La casserole
Toi, si impudique et désœuvrée,
quand on te voit hors de la cuisson.
Un bord recourbé
s’appelle un rebord,
sans tranchant, sans que le doigt
craigne de tomber dans le fond,
coupé, sectionné, telle une tête
sous un tranchant de guillotine.
Le bord recourbé est doux,
comme le manche, une queue,
sinueuse, élégante,
rivée au pourtour en inox.
Le pourtour plein de reflets,
ceux d’une fenêtre, d’une lumière,
d’un visage regardant le pourtour en inox.
Le manche, à son bout,
comprend un trou,
pour accrocher le tout,
suspendre le tout,
à un clou.
Parfois on voit le fond,
parfois on le devine.
Deviner le fond, ou voir le fond,
cela dépend du regard qu’on jette sur elle.

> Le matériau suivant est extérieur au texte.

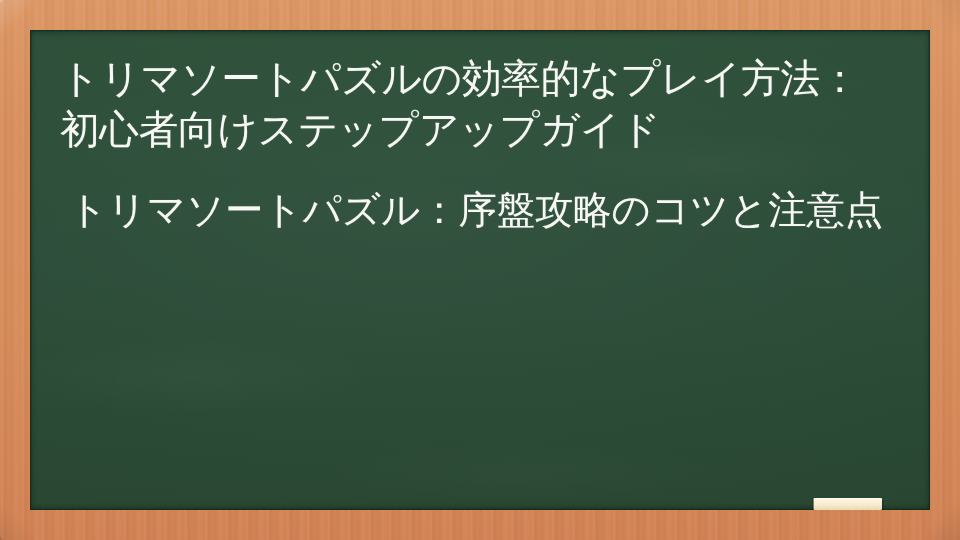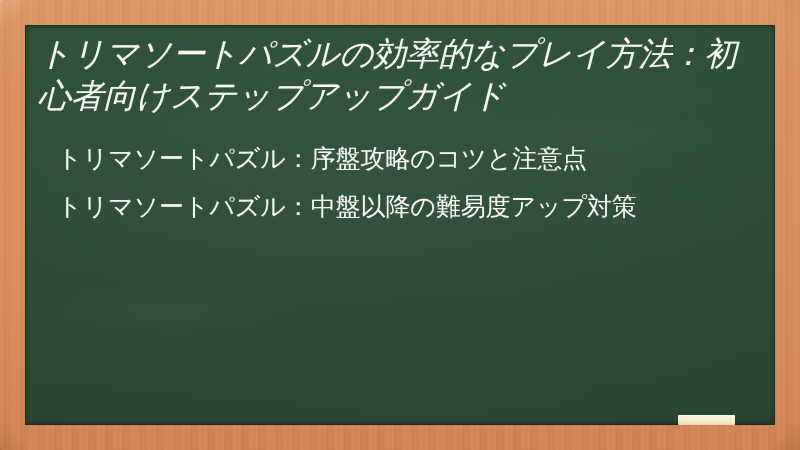"トリマソートパズルの効率的なプレイ方法：初心者向けステップアップガイド" .board-title { font-style: italic -> none; margin: 0 -> 12px }
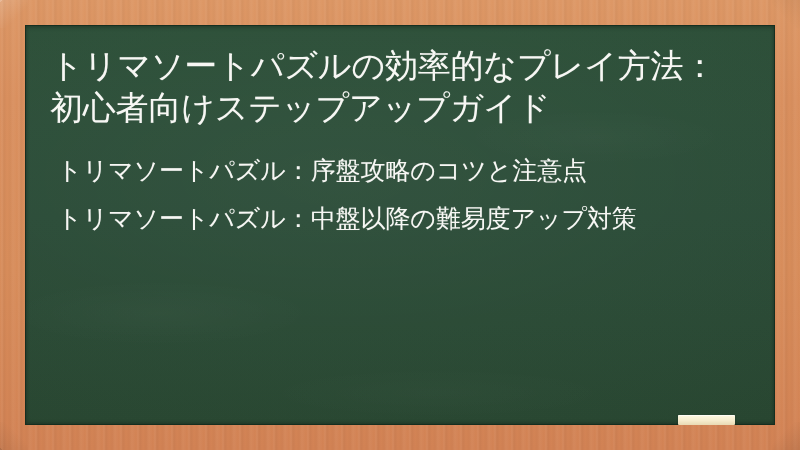"トリマソートパズル：序盤攻略のコツと注意点" .topic-item { font-size: 25px -> 32px }
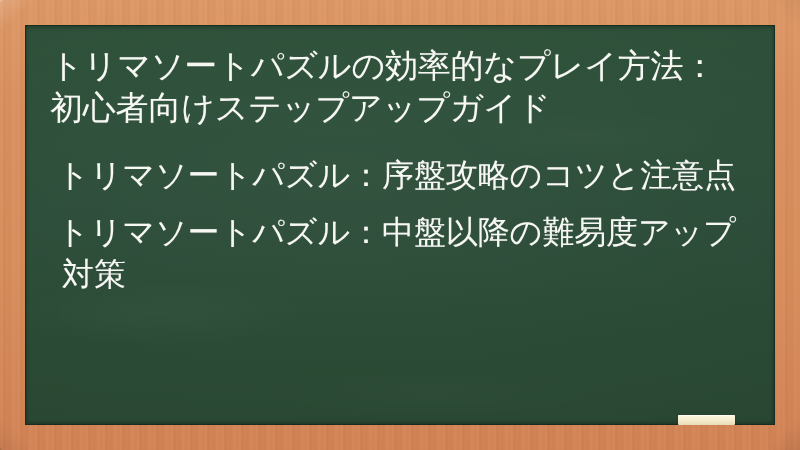"トリマソートパズル：中盤以降の難易度アップ対策" li.topic-item { html: <li>トリマソートパズル：中盤以降の難易度アップ対策</li> -> none }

Si elle vous domine, on ne voit que le pourtour du fond,
une muraille aux reflets d’inox.
Si votre regard la domine, alors il plonge dans le fond,
son fond circulaire, aux bords arrondis.
Si vous la retournez, c’est son cul rond d’inox,
qui vous happe le regard, une trace de brûlé au milieu du rond.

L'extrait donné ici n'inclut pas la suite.